The big picture: The number of transistors on an integrated circuit have roughly doubled every two years or so since the early 1970s as observed by Moore's law. Eventually (and probably not too much longer from now), Moore's law will end as it'll simply be impossible to shrink the hardware down any further.

Taiwan Semiconductor Manufacturing Company, or TSMC for short, has made a major breakthrough in the development of its 2nm manufacturing process.

As GizChina recounts, TSMC established a research and development team last year to identify a development path for 2nm. Supply chain sources claim TSMC has settled on a new multi-bridge channel field effect transistor (MBCFET) architecture that apparently solves the physical limits associated with the use of FinFET current control leakage from process shrinkage.

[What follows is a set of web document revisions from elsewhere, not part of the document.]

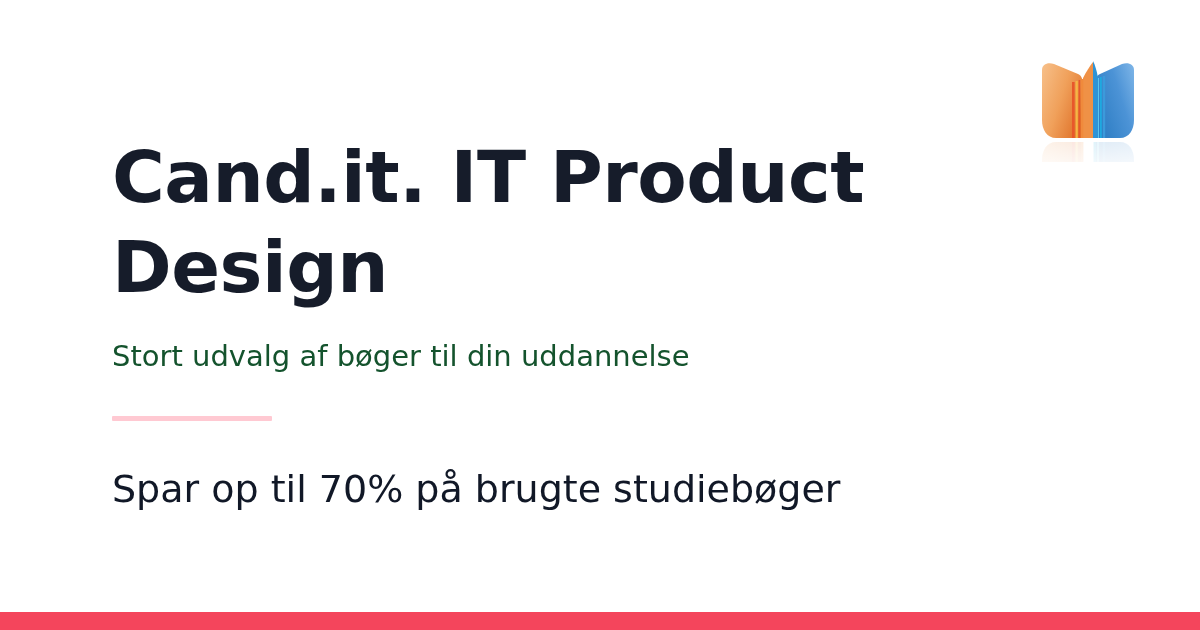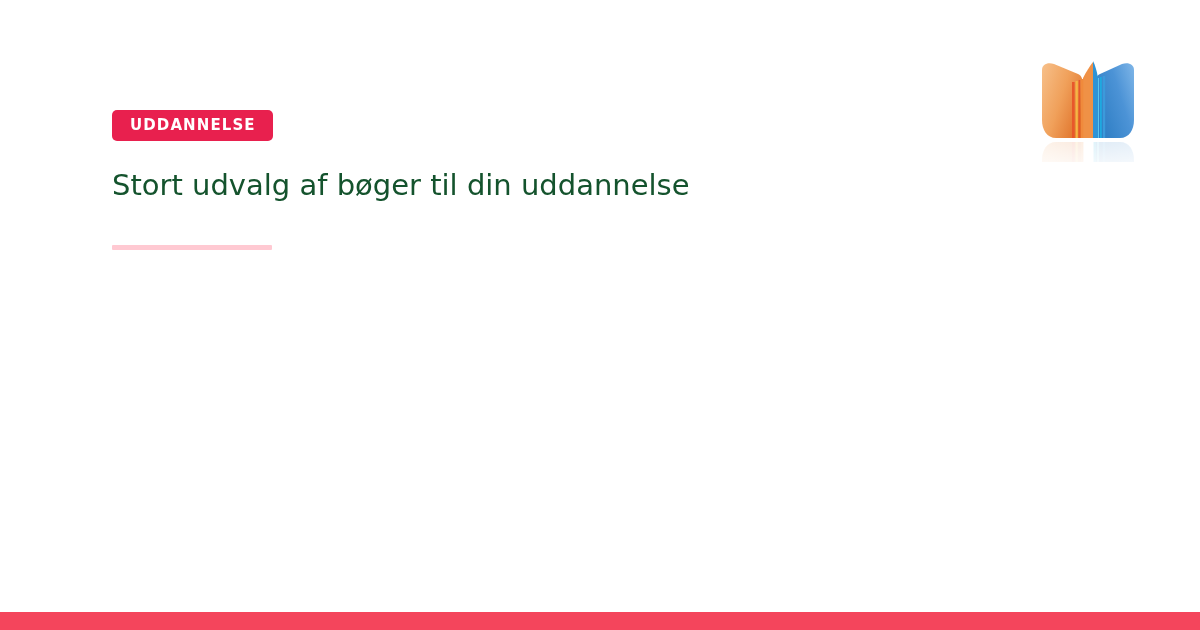"UDDANNELSE" div.badge { html: <div>UDDANNELSE</div> -> none }
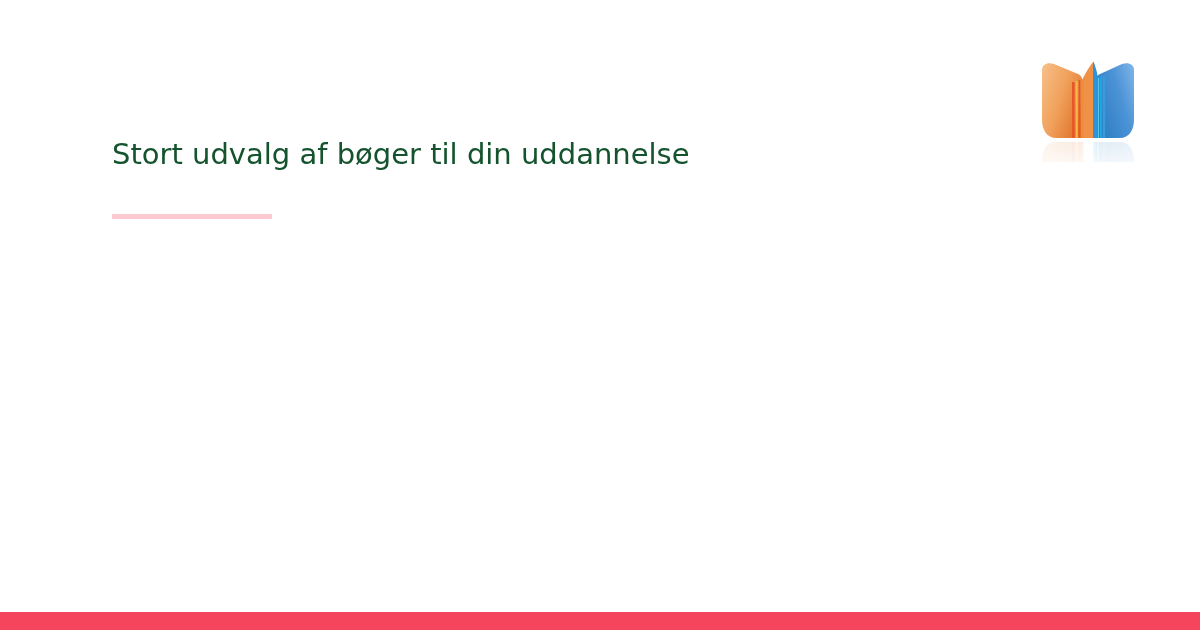"Cand.it. IT Product Design" h1.title { html: none -> <h1>Cand.it. IT Product Design</h1> }
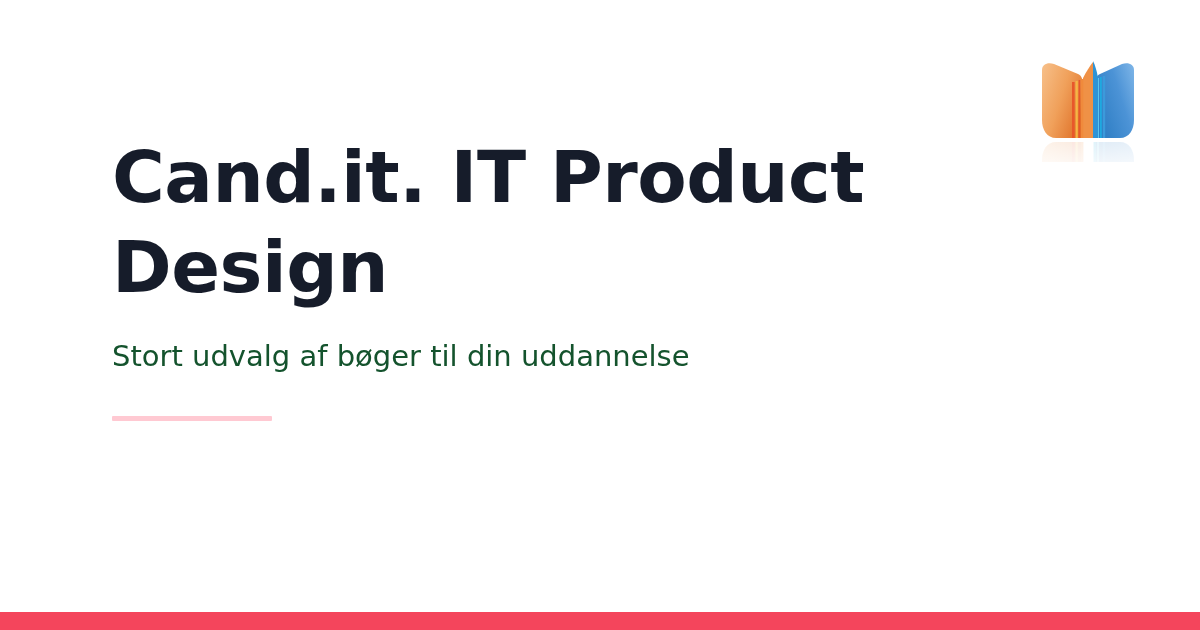"Spar op til 70% på" p.tagline { html: none -> <p>Spar op til 70% på brugte studiebøger</p> }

The publication also reminds us that TSMC previously said its 2nm R&D and production would take place in Baoshan (China) and Hsinchu, which is in Taiwan. The company further noted it is planning to have four ultra-large wafer fabs covering more than 222 acres.

Sources say the company is optimistic that it can reach a risk trial production yield of at least 90 percent by the second half of 2023 ahead of mass production in 2024. It’s unclear if the ongoing pandemic will impact this schedule.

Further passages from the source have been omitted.